__What this task involves__
In duplicating the lines below, keep every word unchanged and drop the pictures.

Data under study section start

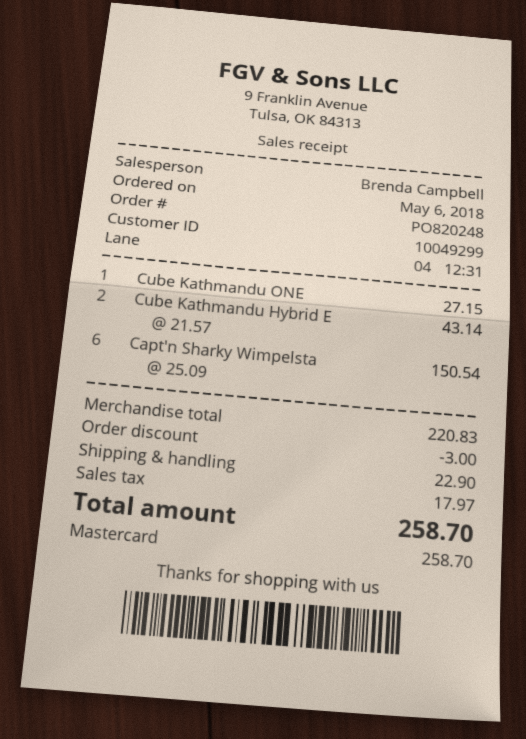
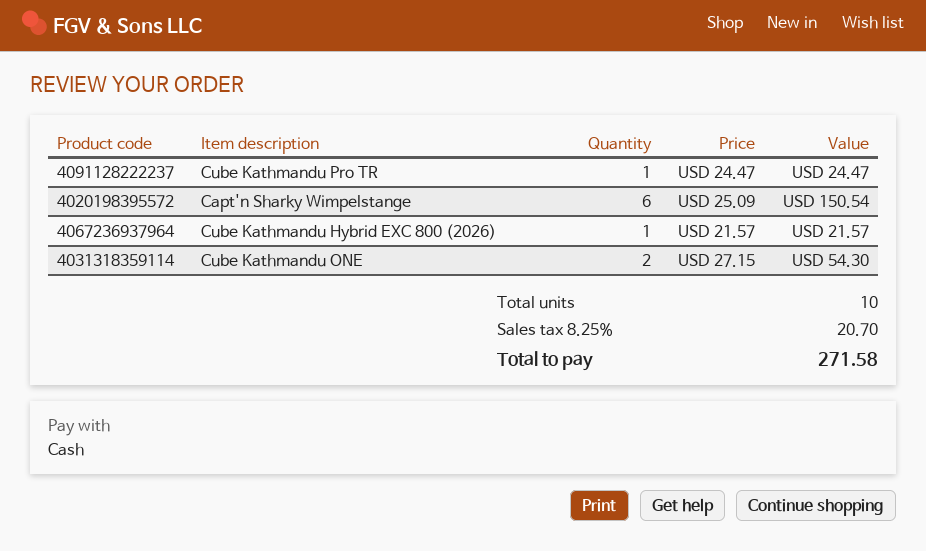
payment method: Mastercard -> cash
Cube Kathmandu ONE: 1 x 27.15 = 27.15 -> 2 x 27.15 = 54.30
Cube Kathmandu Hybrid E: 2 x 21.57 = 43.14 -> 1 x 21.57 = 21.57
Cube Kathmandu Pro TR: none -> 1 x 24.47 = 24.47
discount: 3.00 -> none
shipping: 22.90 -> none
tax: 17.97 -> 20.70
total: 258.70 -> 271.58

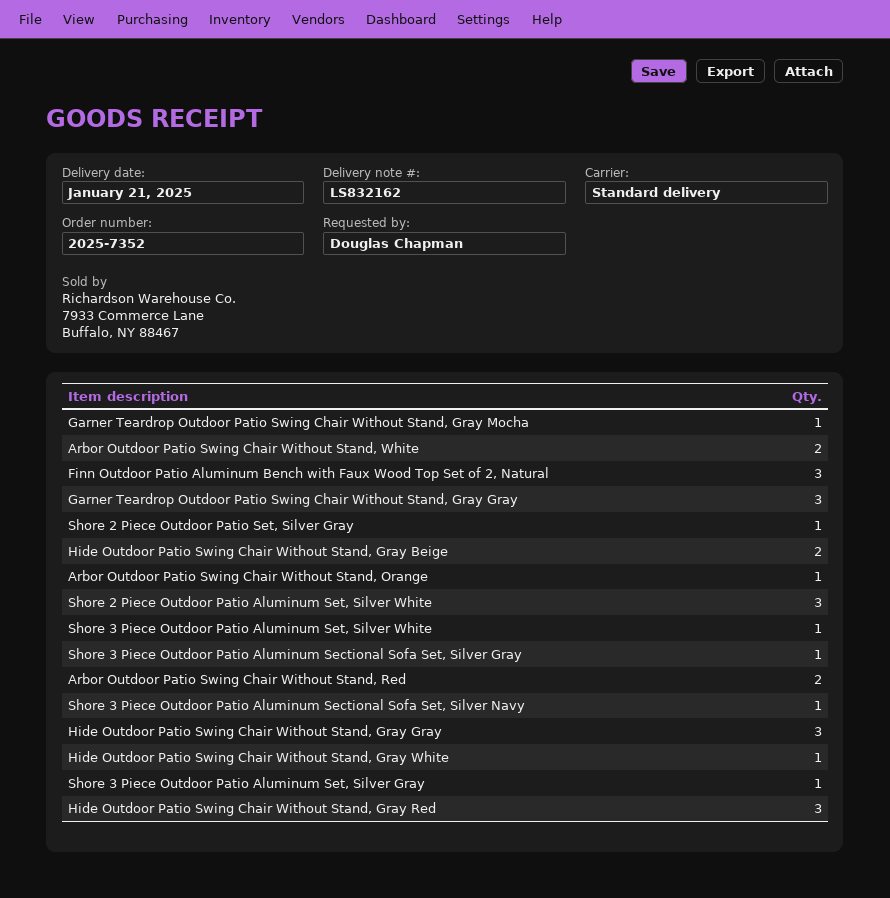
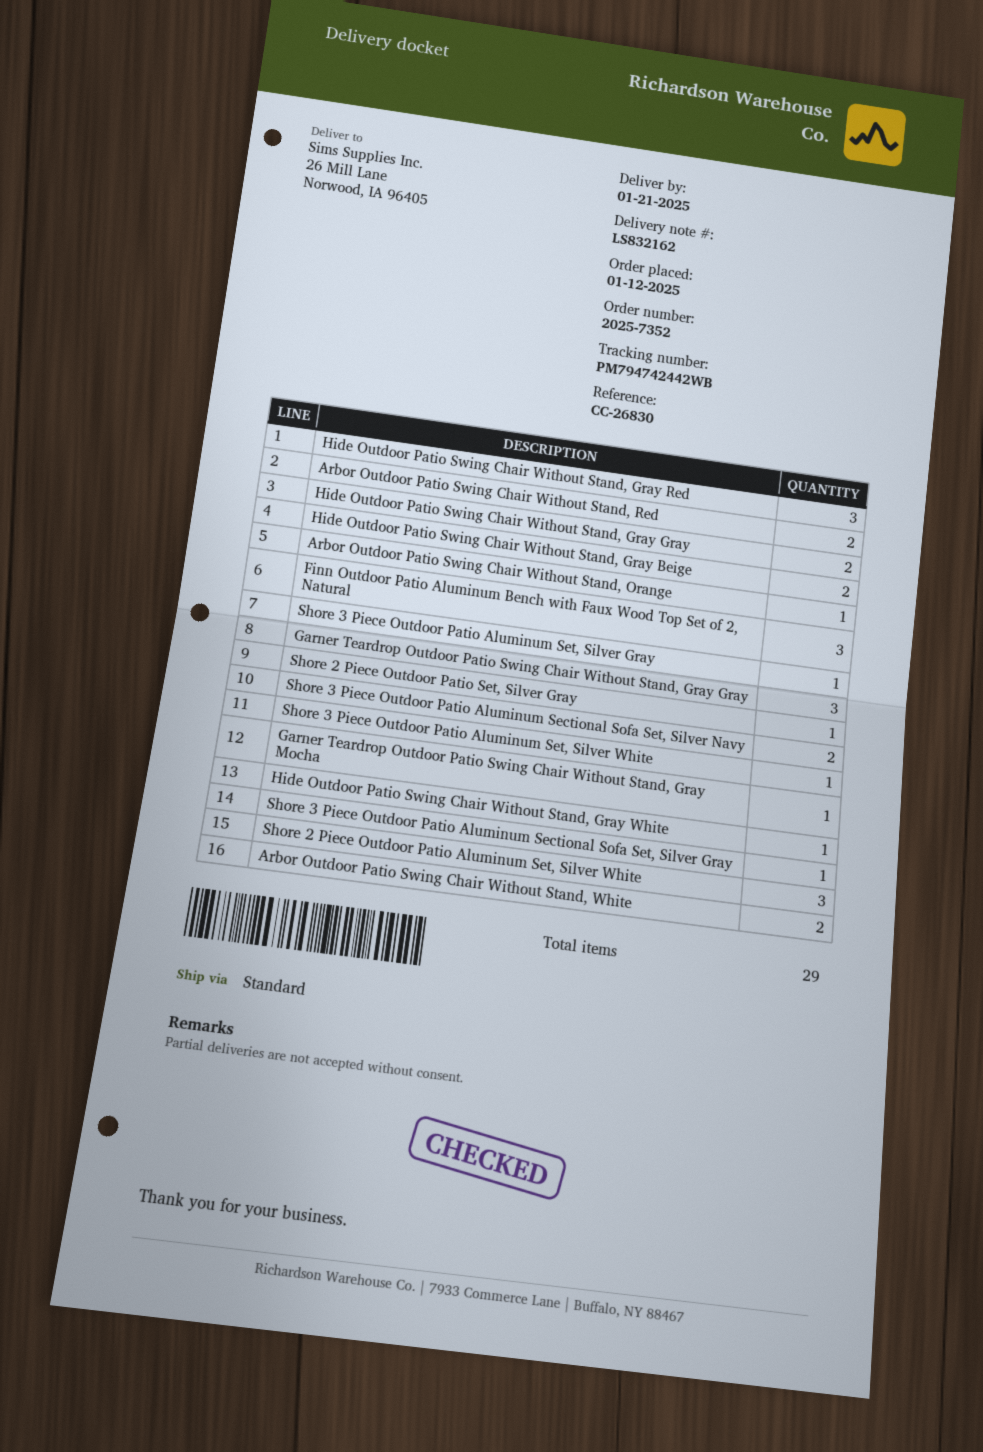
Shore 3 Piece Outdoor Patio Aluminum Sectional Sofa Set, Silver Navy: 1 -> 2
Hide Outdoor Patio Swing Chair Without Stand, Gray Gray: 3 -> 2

Data under study section end

__Result__
payment method: Mastercard -> cash
Cube Kathmandu ONE: 1 x 27.15 = 27.15 -> 2 x 27.15 = 54.30
Cube Kathmandu Hybrid E: 2 x 21.57 = 43.14 -> 1 x 21.57 = 21.57
Cube Kathmandu Pro TR: none -> 1 x 24.47 = 24.47
discount: 3.00 -> none
shipping: 22.90 -> none
tax: 17.97 -> 20.70
total: 258.70 -> 271.58

Shore 3 Piece Outdoor Patio Aluminum Sectional Sofa Set, Silver Navy: 1 -> 2
Hide Outdoor Patio Swing Chair Without Stand, Gray Gray: 3 -> 2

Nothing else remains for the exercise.